ORDERING SECURITY INCIDENTS USING ALERT DIVERSITY

Organization Name

microsoft technology licensing, llc

Inventor(s)

Anna Swanson Bertiger of Seattle WA (US)

Michael Steven Flowers of Kent WA (US)

ORDERING SECURITY INCIDENTS USING ALERT DIVERSITY - A simplified explanation of the abstract

This abstract first appeared for US patent application 20240297904 titled 'ORDERING SECURITY INCIDENTS USING ALERT DIVERSITY

The abstract of this patent application describes a method for ranking security incidents in a computer network based on a diversity metric computed from attribute values associated with security alerts.

  • The innovation involves determining attribute-specific sub-metrics for each security incident and combining them into an overall diversity metric.
  • The ranked list of security incidents can be used to generate outputs such as communicating with a security administrator or triggering automated mitigating actions.

Potential Applications: - Cybersecurity systems - Network monitoring tools - Incident response platforms

Problems Solved: - Prioritizing security incidents effectively - Enhancing incident response efficiency - Improving overall network security

Benefits: - Better identification of critical security threats - Faster response to potential breaches - Enhanced protection of sensitive data

Commercial Applications: Title: "Enhanced Security Incident Ranking System for Network Monitoring" This technology can be utilized by cybersecurity companies to offer more efficient and effective security incident management solutions. It can also be integrated into existing network monitoring tools to enhance threat detection capabilities.

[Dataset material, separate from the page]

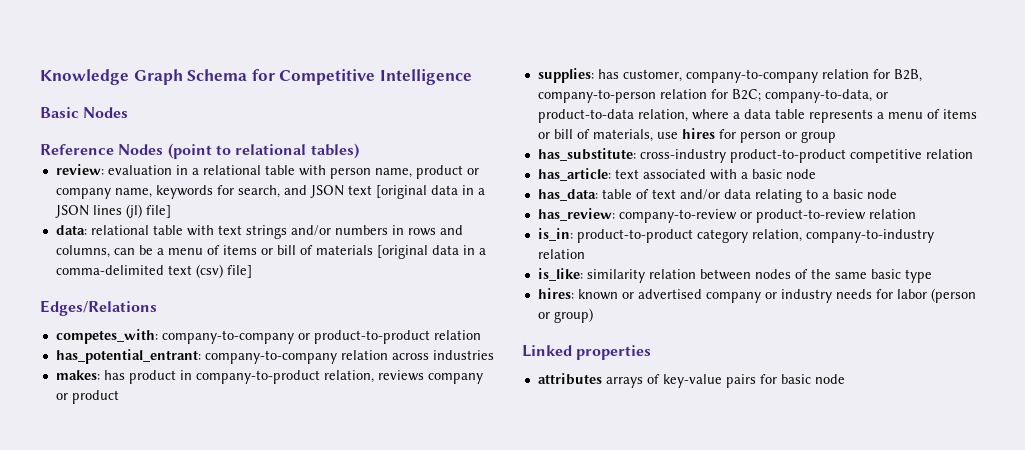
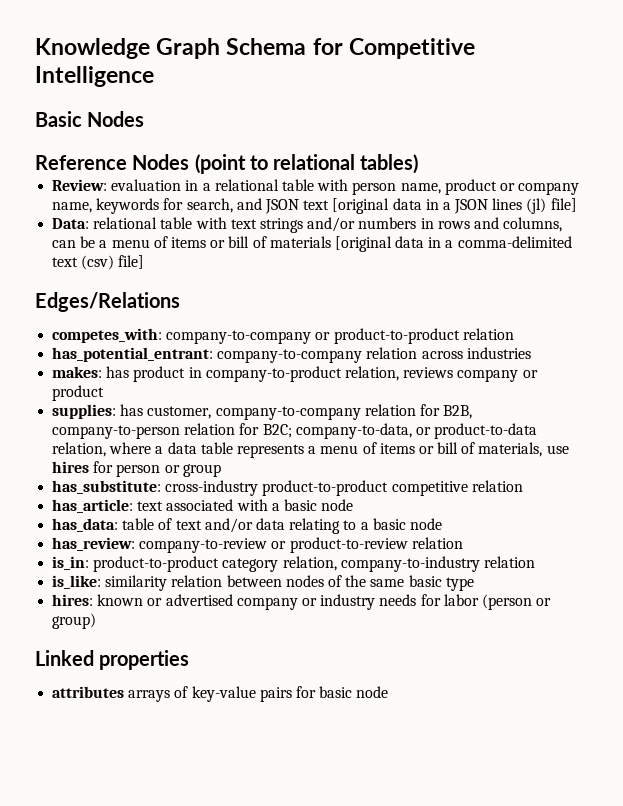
[55,164,104,175] review: -> [52,179,108,191] Review:
[55,225,87,235] data: -> [52,218,90,229] Data:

Questions about the technology: 1. How does this innovation improve incident response in computer networks? - By ranking security incidents based on a diversity metric, it helps prioritize and address the most critical threats promptly. 2. What are the potential implications of this technology for network security? - This technology can significantly enhance the overall security posture of organizations by enabling proactive threat mitigation strategies.


Original Abstract Submitted

in a computer network monitored for security threats, security incidents corresponding to groups of mutually related security alerts may be ranked based on values of a diversity metric computed for each incident from attribute values of an attribute, or multiple attributes, associated with the security alerts. in some embodiments, values of attribute-specific sub-metrics are determined for each incident and combined, e.g., upon conversion to p-values, into respective values of the overall diversity metric. based on the ranking, an output may be generated. for example, a ranked list of the security incidents (or a subset thereof) may be communicated to a security administrator, and/or may trigger an automated mitigating action.

Retrieved from "https://wikipatents.org/index.php?title=Microsoft_technology_licensing,_llc_(20240297904)._ORDERING_SECURITY_INCIDENTS_USING_ALERT_DIVERSITY_simplified_abstract&oldid=224701"
Cookies help us deliver our services. By using our services, you agree to our use of cookies.